### WHAT NEEDS TO BE DONE
An exact reproduction of the data below is expected, free of images.

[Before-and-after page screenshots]
□ □ □

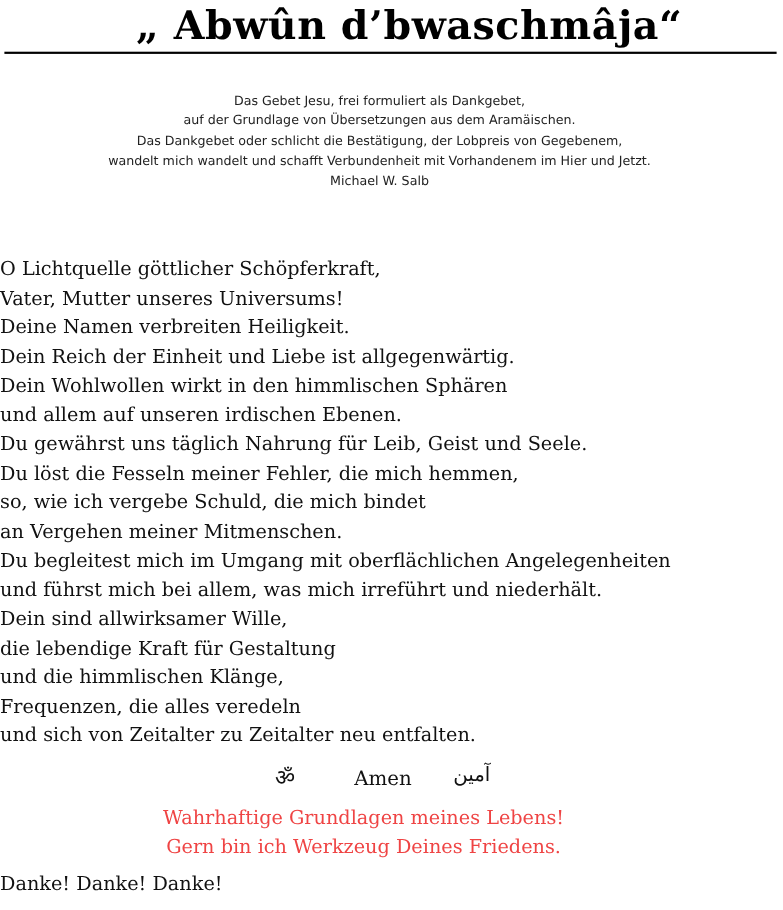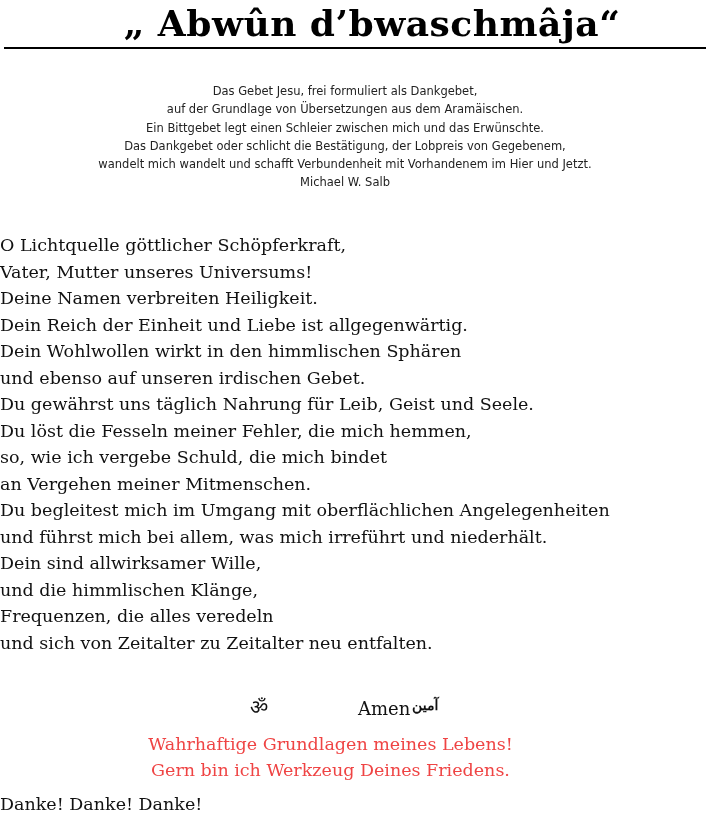--- a/index.html
+++ b/index.html
@@ -121,7 +121,6 @@
 <div class="intro">
   <div>Das Gebet Jesu, frei formuliert als Dankgebet,</div>
   <div>auf der Grundlage von Übersetzungen aus dem Aramäischen.</div>
-  <div>Ein Bittgebet legt einen Schleier zwischen mich und das Erwünschte.</div>
   <div>Das Dankgebet oder schlicht die Bestätigung, der Lobpreis von Gegebenem,</div>
   <div>wandelt mich wandelt und schafft Verbundenheit mit Vorhandenem im Hier und Jetzt.</div>
   <div>Michael W. Salb</div>

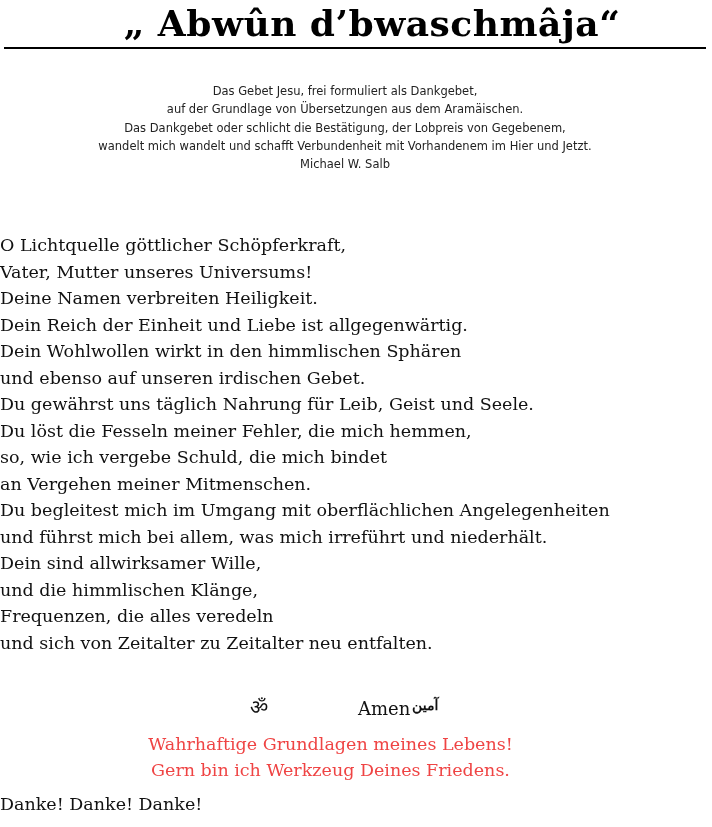--- a/index.html
+++ b/index.html
@@ -132,7 +132,7 @@
   <div>Deine Namen verbreiten Heiligkeit.</div>
   <div>Dein Reich der Einheit und Liebe ist allgegenwärtig.</div>
   <div>Dein Wohlwollen wirkt in den himmlischen Sphären</div>
-  <div>und ebenso auf unseren irdischen Gebet.</div>
+  <div>und allem auf unseren irdischen Ebenen.</div>
   <div>Du gewährst uns täglich Nahrung für Leib, Geist und Seele.</div>
   <div>Du löst die Fesseln meiner Fehler, die mich hemmen,</div>
   <div>so, wie ich vergebe Schuld, die mich bindet</div>

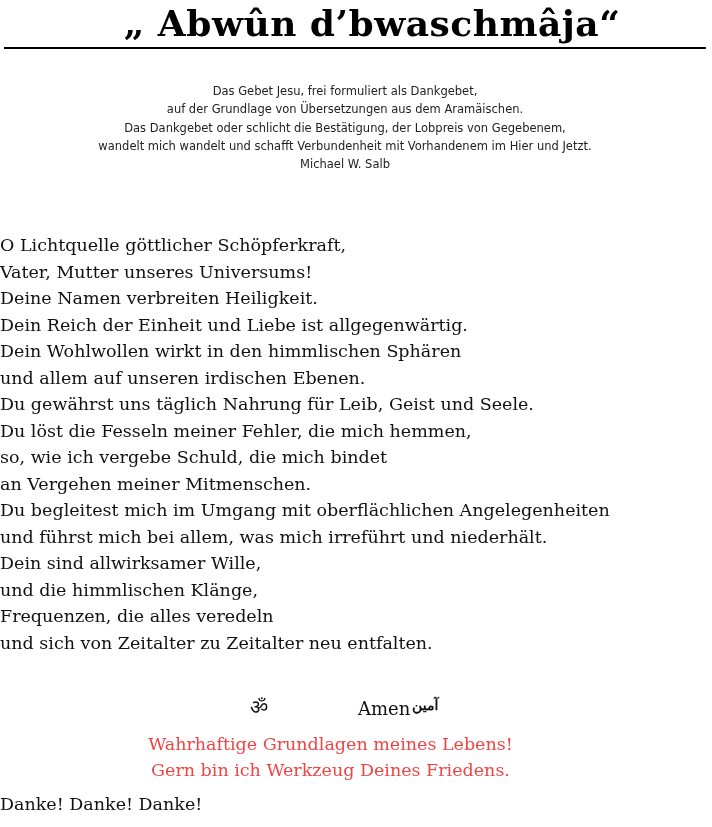--- a/index.html
+++ b/index.html
@@ -140,6 +140,7 @@
   <div>Du begleitest mich im Umgang mit oberflächlichen Angelegenheiten</div>
   <div>und führst mich bei allem, was mich irreführt und niederhält.</div>
   <div>Dein sind allwirksamer Wille,</div>
+  <div>die lebendige Kraft für Gestaltung</div>
   <div>und die himmlischen Klänge,</div>
   <div>Frequenzen, die alles veredeln</div>
   <div>und sich von Zeitalter zu Zeitalter neu entfalten.</div>

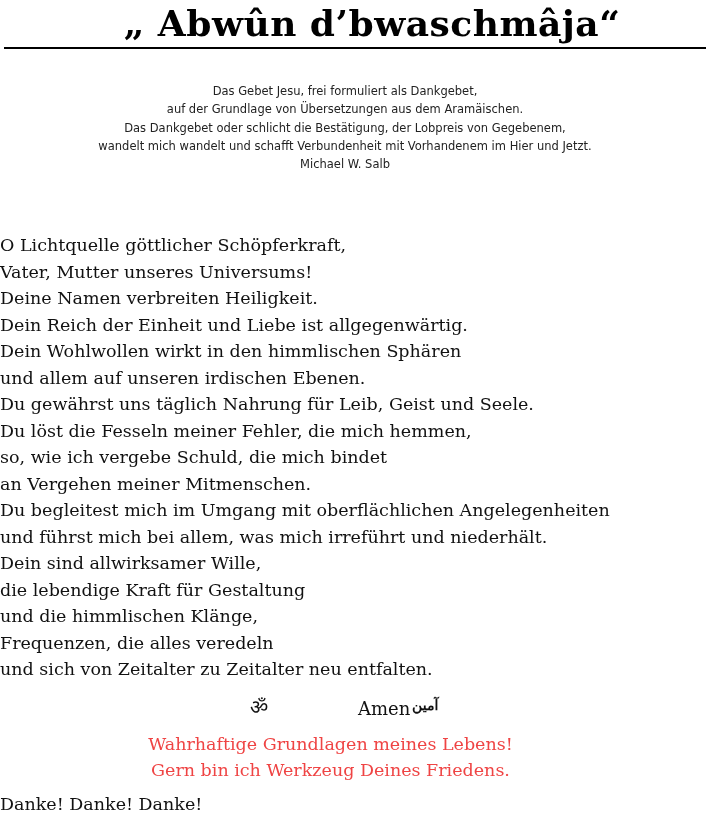--- a/index.html
+++ b/index.html
@@ -80,7 +80,6 @@
       position: absolute;
       left: 322px;
       top: 2px;
-      margin-left: 36px;
     }
     .arabic {
       position: absolute;

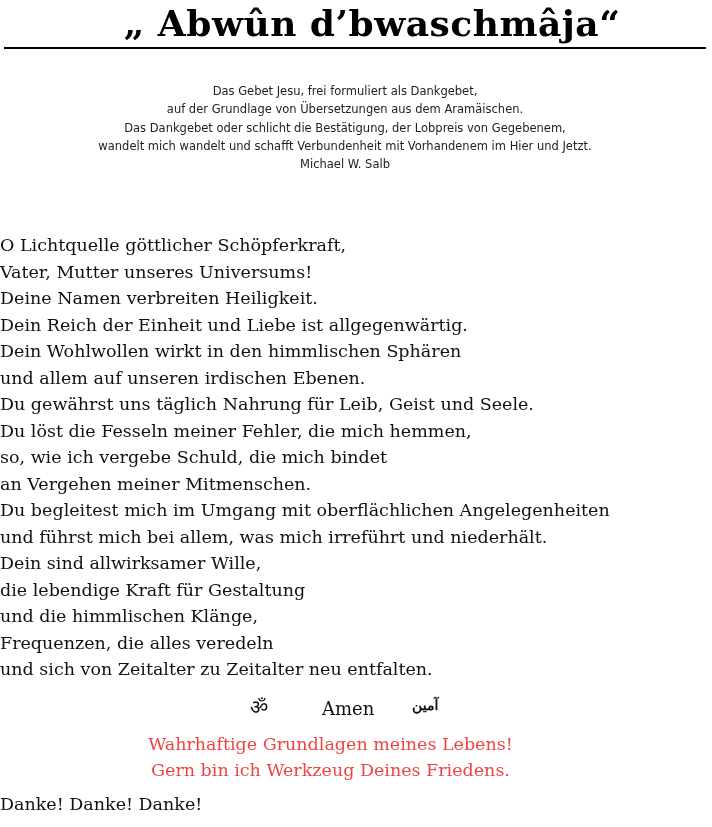--- a/index.html
+++ b/index.html
@@ -85,8 +85,8 @@
       position: absolute;
       left: 412px;
       top: -2px;
-      font-size: 14px;
-      font-weight: bold;
+      font-size: 18px;
+      font-weight: normal;
     }
     .closing {
       position: absolute;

□ □ □

### RESPONSE AREA
--- a/index.html
+++ b/index.html
@@ -121,7 +121,6 @@
 <div class="intro">
   <div>Das Gebet Jesu, frei formuliert als Dankgebet,</div>
   <div>auf der Grundlage von Übersetzungen aus dem Aramäischen.</div>
-  <div>Ein Bittgebet legt einen Schleier zwischen mich und das Erwünschte.</div>
   <div>Das Dankgebet oder schlicht die Bestätigung, der Lobpreis von Gegebenem,</div>
   <div>wandelt mich wandelt und schafft Verbundenheit mit Vorhandenem im Hier und Jetzt.</div>
   <div>Michael W. Salb</div>

--- a/index.html
+++ b/index.html
@@ -132,7 +132,7 @@
   <div>Deine Namen verbreiten Heiligkeit.</div>
   <div>Dein Reich der Einheit und Liebe ist allgegenwärtig.</div>
   <div>Dein Wohlwollen wirkt in den himmlischen Sphären</div>
-  <div>und ebenso auf unseren irdischen Gebet.</div>
+  <div>und allem auf unseren irdischen Ebenen.</div>
   <div>Du gewährst uns täglich Nahrung für Leib, Geist und Seele.</div>
   <div>Du löst die Fesseln meiner Fehler, die mich hemmen,</div>
   <div>so, wie ich vergebe Schuld, die mich bindet</div>

--- a/index.html
+++ b/index.html
@@ -140,6 +140,7 @@
   <div>Du begleitest mich im Umgang mit oberflächlichen Angelegenheiten</div>
   <div>und führst mich bei allem, was mich irreführt und niederhält.</div>
   <div>Dein sind allwirksamer Wille,</div>
+  <div>die lebendige Kraft für Gestaltung</div>
   <div>und die himmlischen Klänge,</div>
   <div>Frequenzen, die alles veredeln</div>
   <div>und sich von Zeitalter zu Zeitalter neu entfalten.</div>

--- a/index.html
+++ b/index.html
@@ -80,7 +80,6 @@
       position: absolute;
       left: 322px;
       top: 2px;
-      margin-left: 36px;
     }
     .arabic {
       position: absolute;

--- a/index.html
+++ b/index.html
@@ -85,8 +85,8 @@
       position: absolute;
       left: 412px;
       top: -2px;
-      font-size: 14px;
-      font-weight: bold;
+      font-size: 18px;
+      font-weight: normal;
     }
     .closing {
       position: absolute;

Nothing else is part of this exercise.